Futuro Nazionale, parti national-conservateur fondé le 6 février 2026 par Roberto Vannacci, ancien officier retraité, continue d’affirmer son rôle dans l’évolution politique italienne.
Récemment, le mouvement a confirmé l’intégration de quatre nouveaux députés à la Chambre, portant ainsi son effectif à huit. Ce gain s’accompagne également de l’admission d’un nouveau eurodéputé, Antonio Maria Rinaldi, ancien militant de la Ligue que le parti avait recommandé en janvier pour la compétition municipale de Rome.
Ces quatre nouveaux membres proviennent majoritairement de deux formations : Domenico Furgiuele et Gianangelo Bof, issus de la Ligue de Matteo Salvini, ainsi qu’Attilio Pierro et Davide Bergamini, ex-membres de Forza Italia qui avaient eux-mêmes quitté la Ligue quelques mois auparavant. Ce phénomène montre que Vannacci s’appuie principalement sur un réseau historiquement lié au Carroccio.
Il convient cependant d’insister sur une contrainte constitutionnelle : avec huit députés, Futuro Nazionale ne peut former de groupe parlementaire indépendant, car le règlement exige au moins vingt représentants pour cela. Le parti reste donc en train d’agglomérer des transfuges sans transformer cette dynamique en force politique structurée.
« Même si certains nous ont classés dans les feux de paille, notre expansion ne cesse pas », a déclaré le mouvement sur ses réseaux sociaux. Vannacci compte actuellement environ 94 000 adhérents et prépare une assemblée constituante à Rome les 13 et 14 juin.
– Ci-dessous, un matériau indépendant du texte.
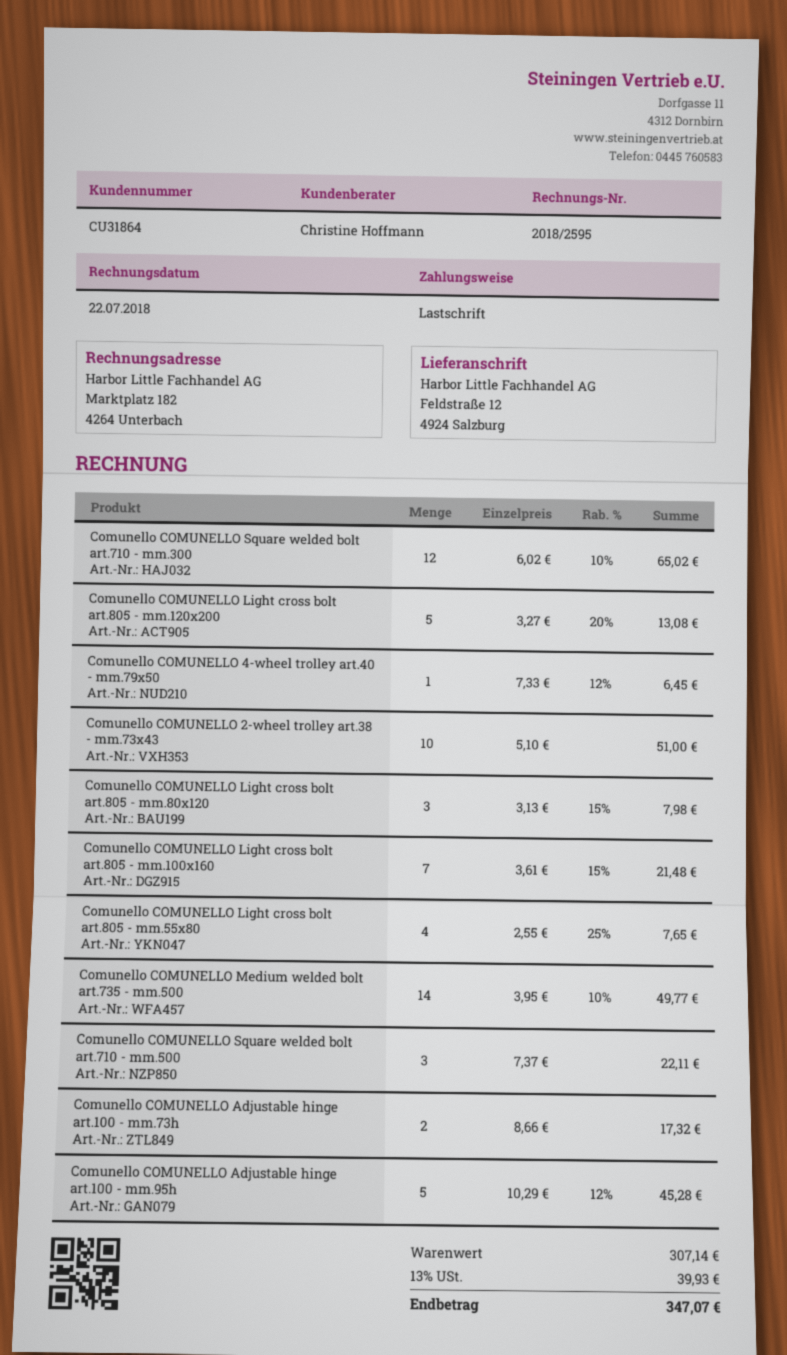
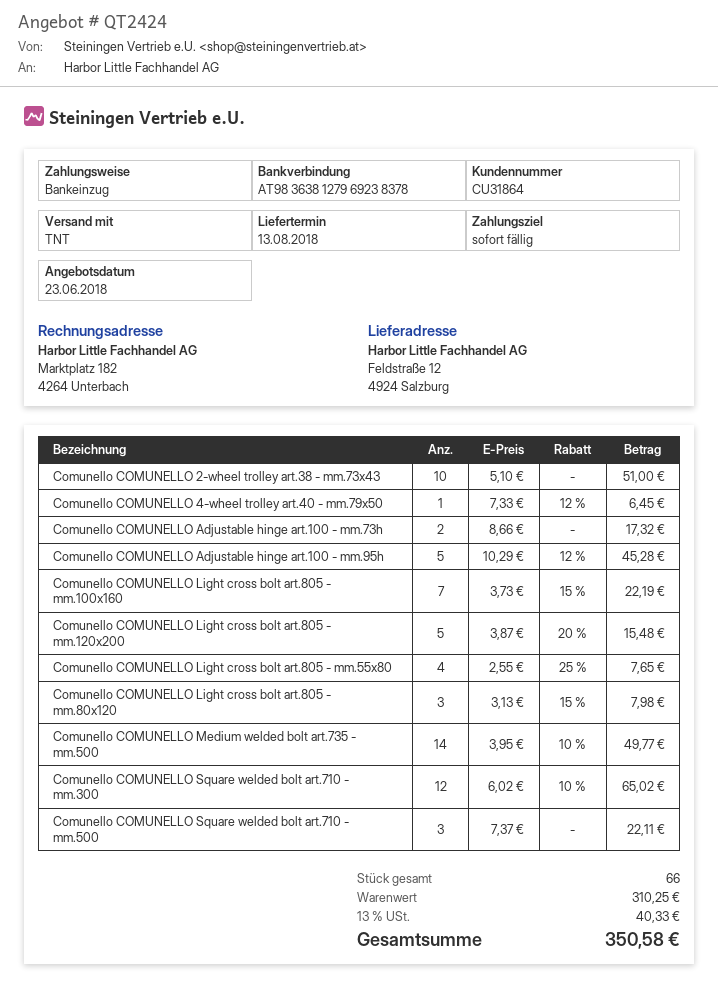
Comunello COMUNELLO Light cross bolt art.805 - mm.120x200: 5 x 3.27 - 20% = 13.08 -> 5 x 3.87 - 20% = 15.48
Comunello COMUNELLO Light cross bolt art.805 - mm.100x160: 7 x 3.61 - 15% = 21.48 -> 7 x 3.73 - 15% = 22.19
subtotal: 307.14 -> 310.25
tax: 13% = 39.93 -> 13% = 40.33
total: 347.07 -> 350.58

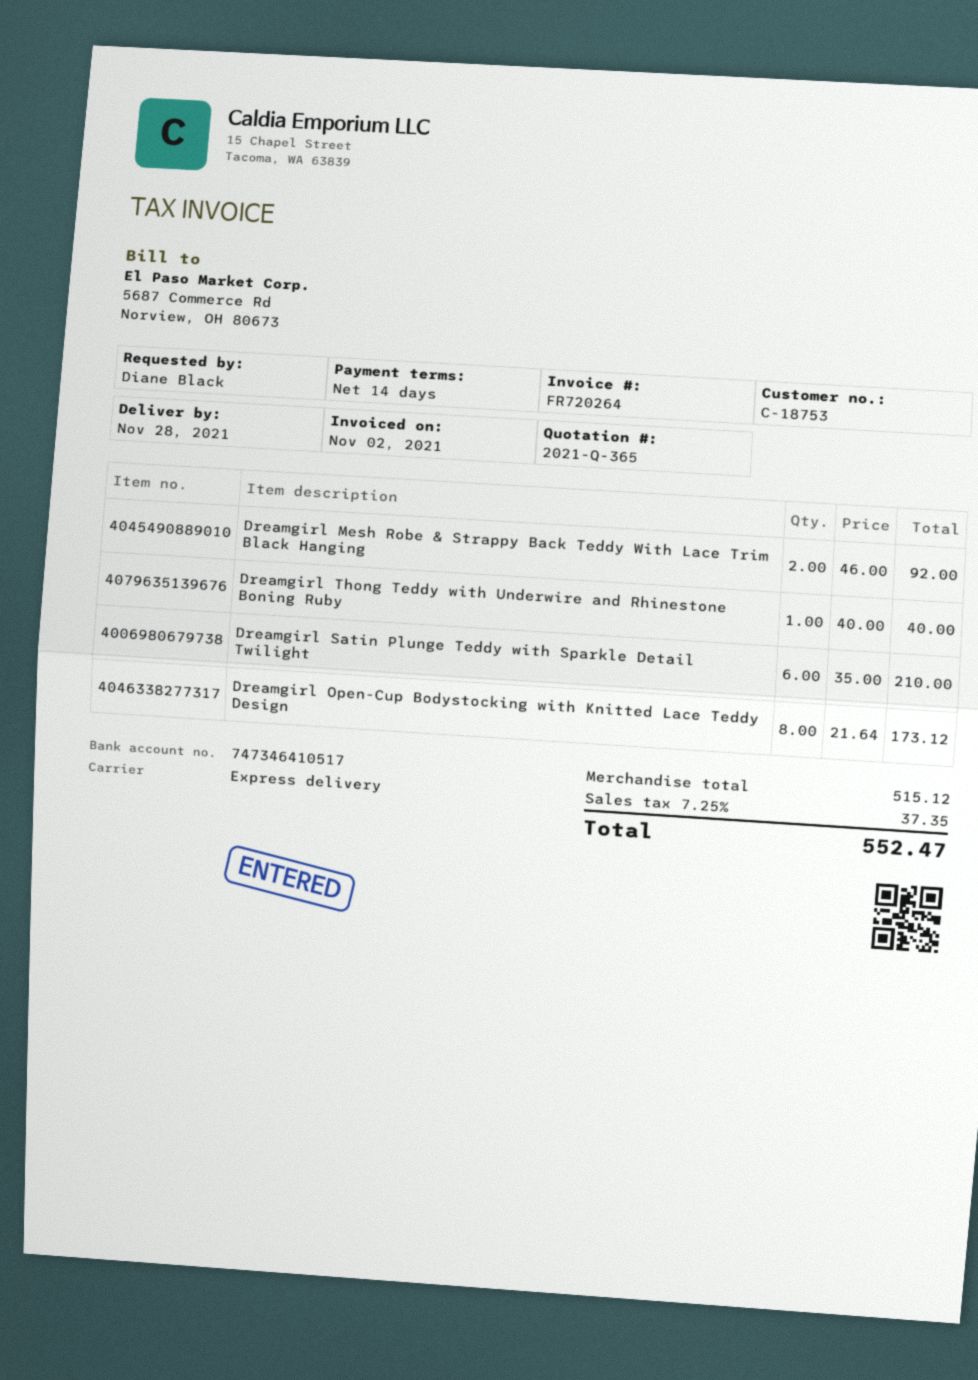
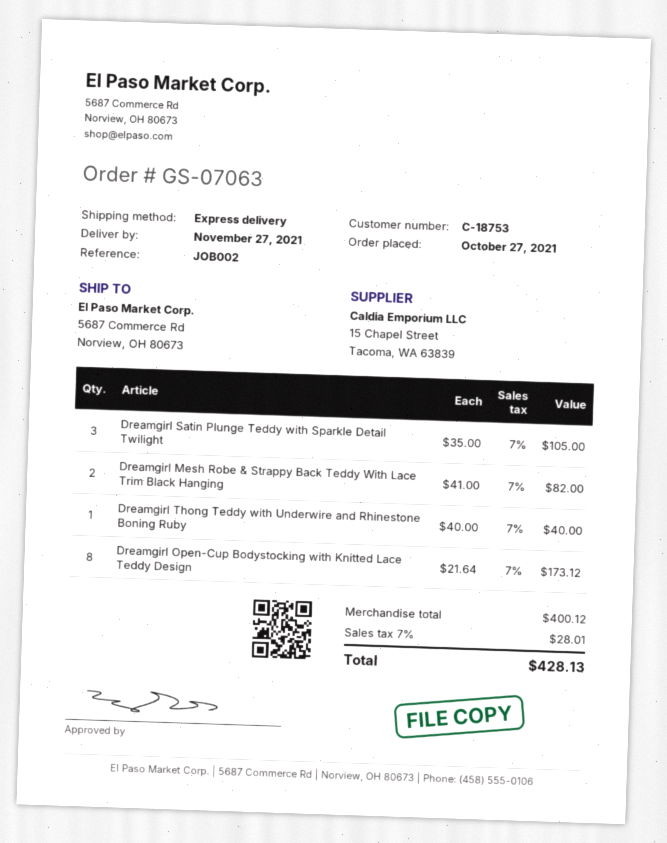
delivery date: 2021-11-28 -> 2021-11-27
Dreamgirl Mesh Robe & Strappy Back Teddy With Lace Trim Black Hanging: 2 x 46.00 = 92.00 -> 2 x 41.00 = 82.00
Dreamgirl Satin Plunge Teddy with Sparkle Detail Twilight: 6 x 35.00 = 210.00 -> 3 x 35.00 = 105.00
subtotal: 515.12 -> 400.12
tax: 7.25% = 37.35 -> 7% = 28.01
total: 552.47 -> 428.13

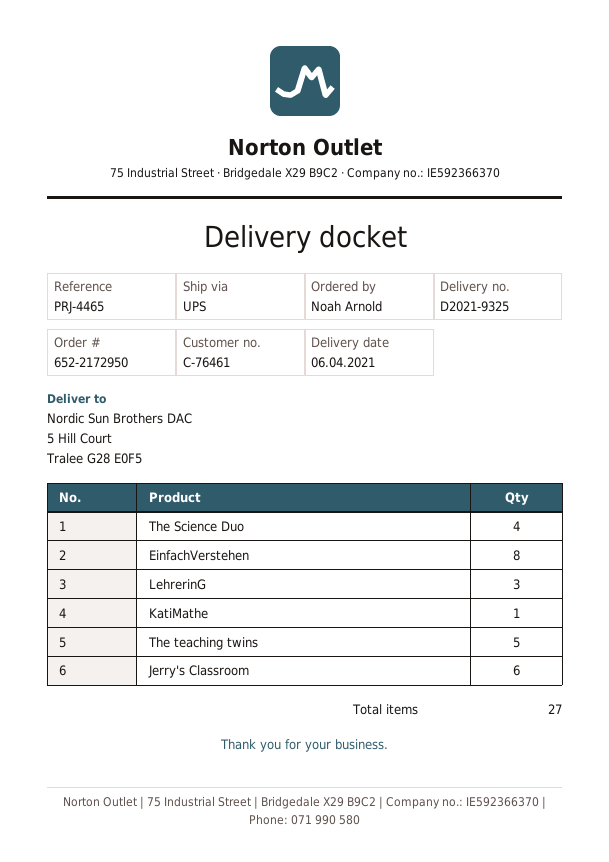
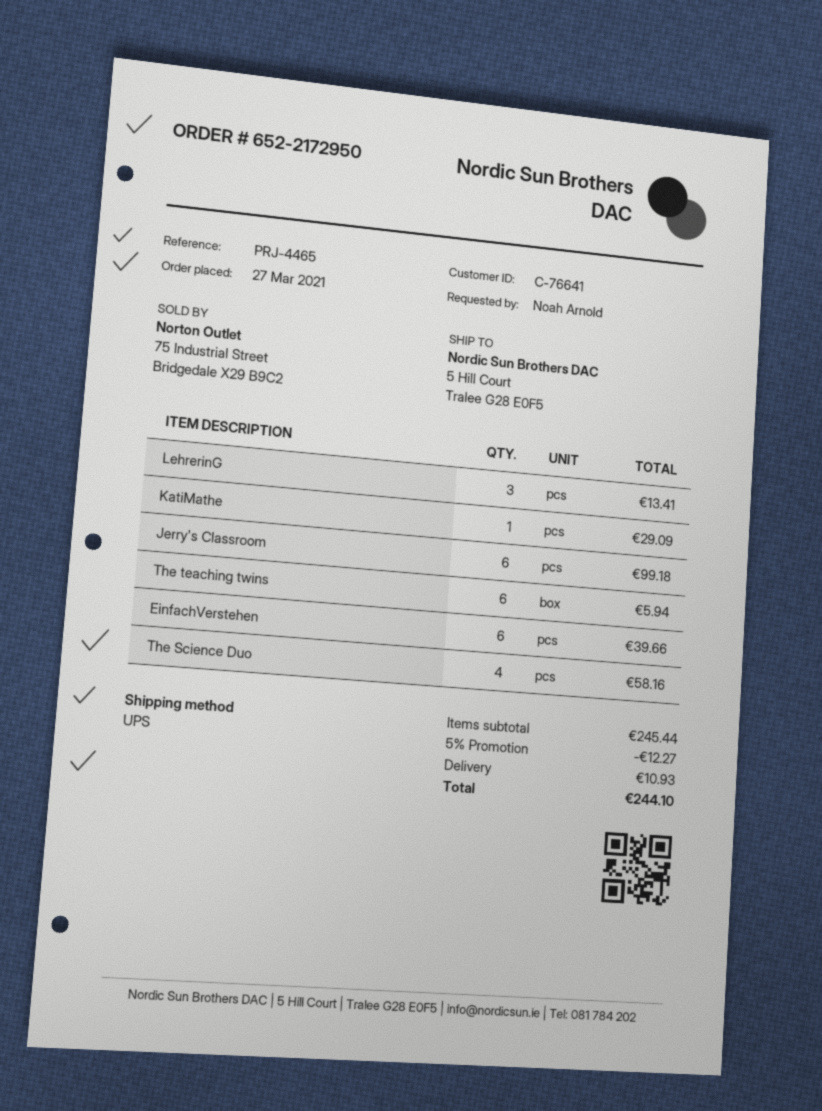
customer number: C-76461 -> C-76641
EinfachVerstehen: 8 -> 6
The teaching twins: 5 -> 6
Depuis sa création, Futuro Nazionale se distingue par une ligne clairement nationaliste et identitaire. Son chef insiste sur l’héritage romain et chrétien de l’Italie tout en critiquant violemment l’immigration, le multiculturalisme et certaines tendances sociales, notamment les mouvements féministes et LGBTQ+. Cette approche a permis au parti d’attirer une partie significative des électeurs conservateurs déçus par les formations traditionnelles.
Les dernières études indiquent que Futuro Nazionale détient environ 4,5 % des intentions de vote, une progression notable à l’origine d’une baisse de la Ligue. Ce chiffre représente un bond important : début 2026, les instituts ne lui octroiaient qu’environ 2 %. Le parti de Giorgia Meloni reste en tête avec près de 28 % des suffrages, mais l’émergence de Futuro Nazionale fragilise considérablement la coalition droite.
Pour plusieurs analystes, même un score modeste pourrait influencer le résultat des élections législatives de 2027. En divisant l’électorat conservateur, le mouvement de Vannacci risque de réduire les voix décisives de la majorité gouvernementale et d’incarner un acteur clé dans la construction de nouvelles alliances.
Ancien combattant ayant servi en Afghanistan et en Irak, Vannacci a connu une notoriété en 2023 grâce à son livre Le Monde à l’envers, qui a déclenché des polémiques sur les gauches ainsi que dans la droite institutionnelle. Son ouvrage qualifiait notamment l’homosexualité de « non normale », critiquait une « dictature des minorités » et affirmait que Paola Egonu, volleyeuse italienne noire, ne représentait pas l’« italianité ». Après avoir été suspendu de l’armée puis autorisé à prendre sa retraite, il a rejoint la Ligue avant d’être élu député européen en 2024. Il a quitté ce parti le 3 février 2026 et a été exclu le même jour du groupe des Patriotes pour l’Europe.
Avec les législatives de 2027 à l’horizon, Futuro Nazionale devient un véritable défi pour Meloni et Salvini, contraints de réévaluer leur stratégique face à une force politique capable d’en modifier les règles profondément.